Problem requirements
Give back, word for word, only the lines from the opening of the records through the one with "10.134 pazienti adulti.". Pictures stay out.

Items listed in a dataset
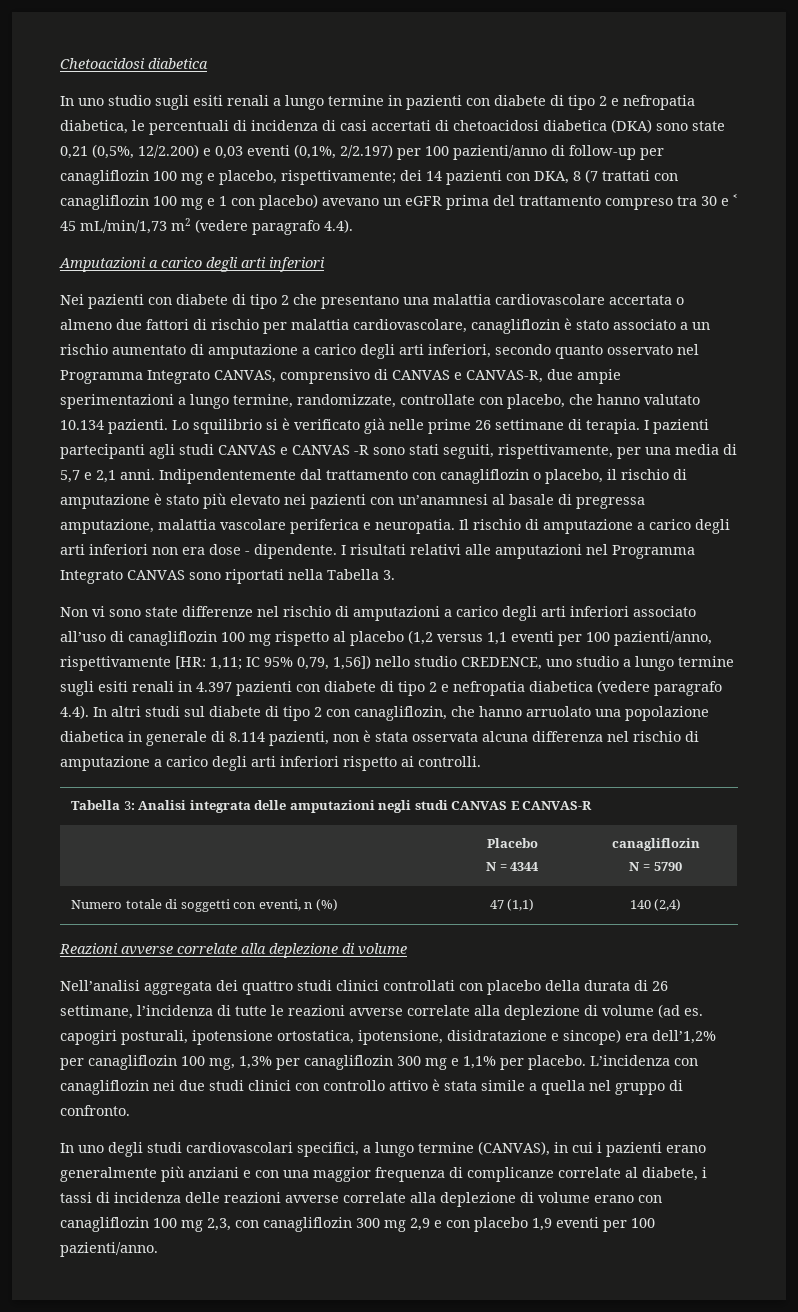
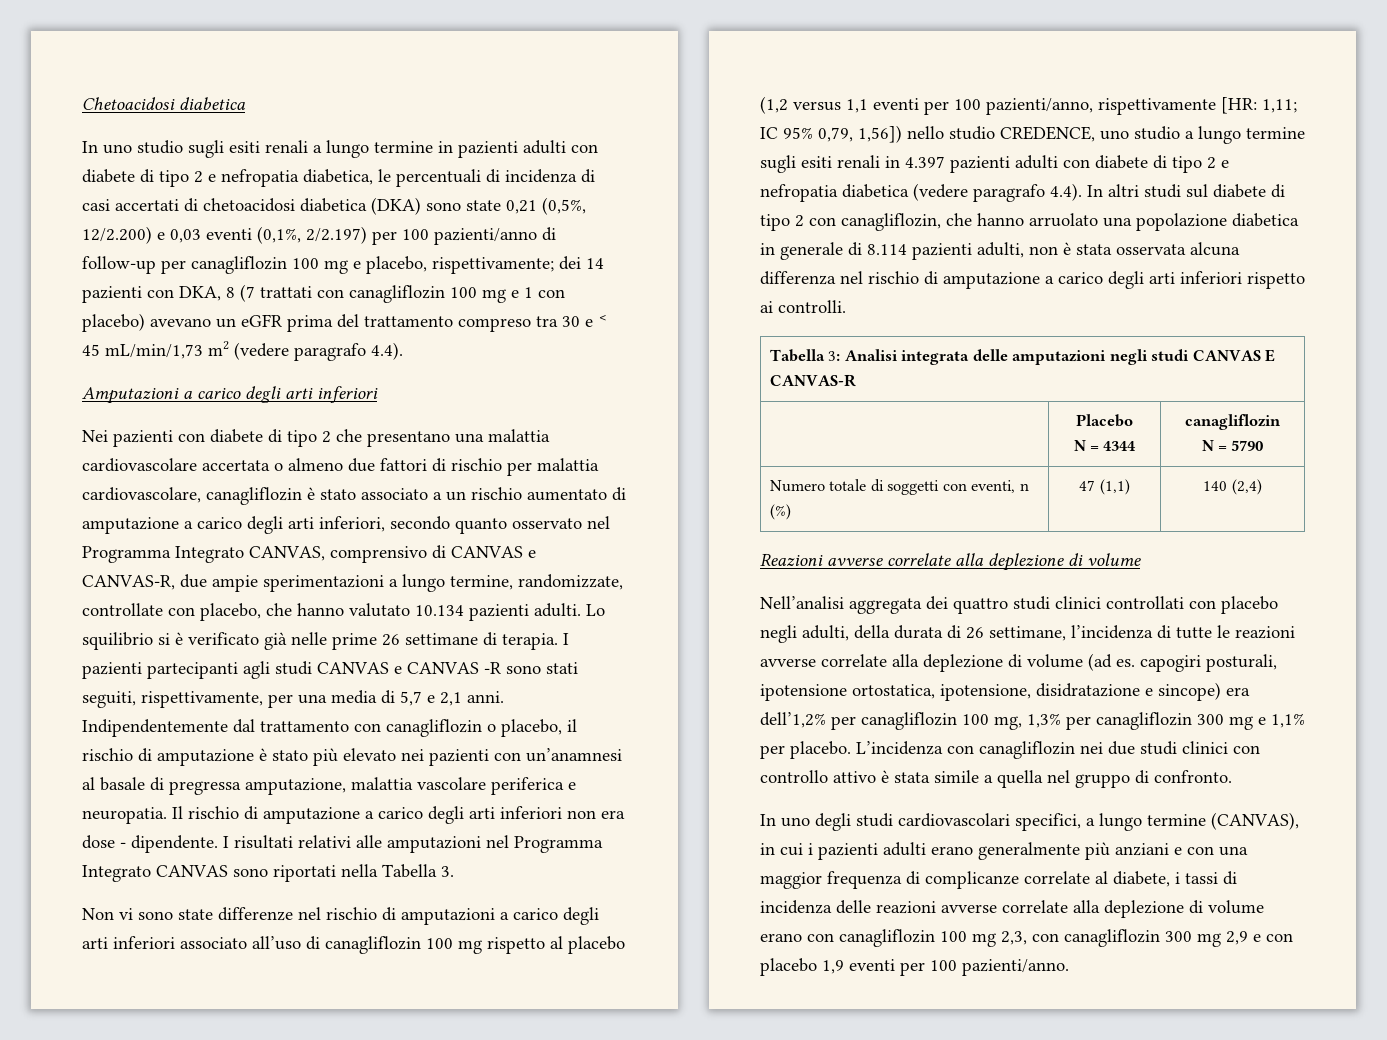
- In uno studio sugli esiti renali a lungo termine in pazienti con diabete di tipo 2 e nefropatia diabetica, le percentuali di incidenza di casi accertati di chetoacidosi diabetica (DKA) sono state 0,21 (0,5%, 12/2.200) e 0,03 eventi (0,1%, 2/2.197) per 100 pazienti/anno di follow-up per canagliflozin 100 mg e placebo, rispettivamente;
+ In uno studio sugli esiti renali a lungo termine in pazienti adulti con diabete di tipo 2 e nefropatia diabetica, le percentuali di incidenza di casi accertati di chetoacidosi diabetica (DKA) sono state 0,21 (0,5%, 12/2.200) e 0,03 eventi (0,1%, 2/2.197) per 100 pazienti/anno di follow-up per canagliflozin 100 mg e placebo, rispettivamente;
- Nei pazienti con diabete di tipo 2 che presentano una malattia cardiovascolare accertata o almeno due fattori di rischio per malattia cardiovascolare, canagliflozin è stato associato a un rischio aumentato di amputazione a carico degli arti inferiori, secondo quanto osservato nel Programma Integrato CANVAS, comprensivo di CANVAS e CANVAS-R, due ampie sperimentazioni a lungo termine, randomizzate, controllate con placebo, che hanno valutato 10.134 pazienti.
+ Nei pazienti con diabete di tipo 2 che presentano una malattia cardiovascolare accertata o almeno due fattori di rischio per malattia cardiovascolare, canagliflozin è stato associato a un rischio aumentato di amputazione a carico degli arti inferiori, secondo quanto osservato nel Programma Integrato CANVAS, comprensivo di CANVAS e CANVAS-R, due ampie sperimentazioni a lungo termine, randomizzate, controllate con placebo, che hanno valutato 10.134 pazienti adulti.
- IC 95% 0,79, 1,56]) nello studio CREDENCE, uno studio a lungo termine sugli esiti renali in 4.397 pazienti con diabete di tipo 2 e nefropatia diabetica (vedere paragrafo 4.4). In altri studi sul diabete di tipo 2 con canagliflozin, che hanno arruolato una popolazione diabetica in generale di 8.114 pazienti, non è stata osservata alcuna differenza nel rischio di amputazione a carico degli arti inferiori rispetto ai controlli.
+ IC 95% 0,79, 1,56]) nello studio CREDENCE, uno studio a lungo termine sugli esiti renali in 4.397 pazienti adulti con diabete di tipo 2 e nefropatia diabetica (vedere paragrafo 4.4). In altri studi sul diabete di tipo 2 con canagliflozin, che hanno arruolato una popolazione diabetica in generale di 8.114 pazienti adulti, non è stata osservata alcuna differenza nel rischio di amputazione a carico degli arti inferiori rispetto ai controlli.
- Nell’analisi aggregata dei quattro studi clinici controllati con placebo della durata di 26 settimane, l’incidenza di tutte le reazioni avverse correlate alla deplezione di volume (ad es. capogiri posturali, ipotensione ortostatica, ipotensione, disidratazione e sincope) era dell’1,2% per canagliflozin 100 mg, 1,3% per canagliflozin 300 mg e 1,1% per placebo.
+ Nell’analisi aggregata dei quattro studi clinici controllati con placebo negli adulti, della durata di 26 settimane, l’incidenza di tutte le reazioni avverse correlate alla deplezione di volume (ad es. capogiri posturali, ipotensione ortostatica, ipotensione, disidratazione e sincope) era dell’1,2% per canagliflozin 100 mg, 1,3% per canagliflozin 300 mg e 1,1% per placebo.
- In uno degli studi cardiovascolari specifici, a lungo termine (CANVAS), in cui i pazienti erano generalmente più anziani e con una maggior frequenza di complicanze correlate al diabete, i tassi di incidenza delle reazioni avverse correlate alla deplezione di volume erano con canagliflozin 100 mg 2,3, con canagliflozin 300 mg 2,9 e con placebo 1,9 eventi per 100 pazienti/anno.
+ In uno degli studi cardiovascolari specifici, a lungo termine (CANVAS), in cui i pazienti adulti erano generalmente più anziani e con una maggior frequenza di complicanze correlate al diabete, i tassi di incidenza delle reazioni avverse correlate alla deplezione di volume erano con canagliflozin 100 mg 2,3, con canagliflozin 300 mg 2,9 e con placebo 1,9 eventi per 100 pazienti/anno.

Response to this exercise
- In uno studio sugli esiti renali a lungo termine in pazienti con diabete di tipo 2 e nefropatia diabetica, le percentuali di incidenza di casi accertati di chetoacidosi diabetica (DKA) sono state 0,21 (0,5%, 12/2.200) e 0,03 eventi (0,1%, 2/2.197) per 100 pazienti/anno di follow-up per canagliflozin 100 mg e placebo, rispettivamente;
+ In uno studio sugli esiti renali a lungo termine in pazienti adulti con diabete di tipo 2 e nefropatia diabetica, le percentuali di incidenza di casi accertati di chetoacidosi diabetica (DKA) sono state 0,21 (0,5%, 12/2.200) e 0,03 eventi (0,1%, 2/2.197) per 100 pazienti/anno di follow-up per canagliflozin 100 mg e placebo, rispettivamente;
- Nei pazienti con diabete di tipo 2 che presentano una malattia cardiovascolare accertata o almeno due fattori di rischio per malattia cardiovascolare, canagliflozin è stato associato a un rischio aumentato di amputazione a carico degli arti inferiori, secondo quanto osservato nel Programma Integrato CANVAS, comprensivo di CANVAS e CANVAS-R, due ampie sperimentazioni a lungo termine, randomizzate, controllate con placebo, che hanno valutato 10.134 pazienti.
+ Nei pazienti con diabete di tipo 2 che presentano una malattia cardiovascolare accertata o almeno due fattori di rischio per malattia cardiovascolare, canagliflozin è stato associato a un rischio aumentato di amputazione a carico degli arti inferiori, secondo quanto osservato nel Programma Integrato CANVAS, comprensivo di CANVAS e CANVAS-R, due ampie sperimentazioni a lungo termine, randomizzate, controllate con placebo, che hanno valutato 10.134 pazienti adulti.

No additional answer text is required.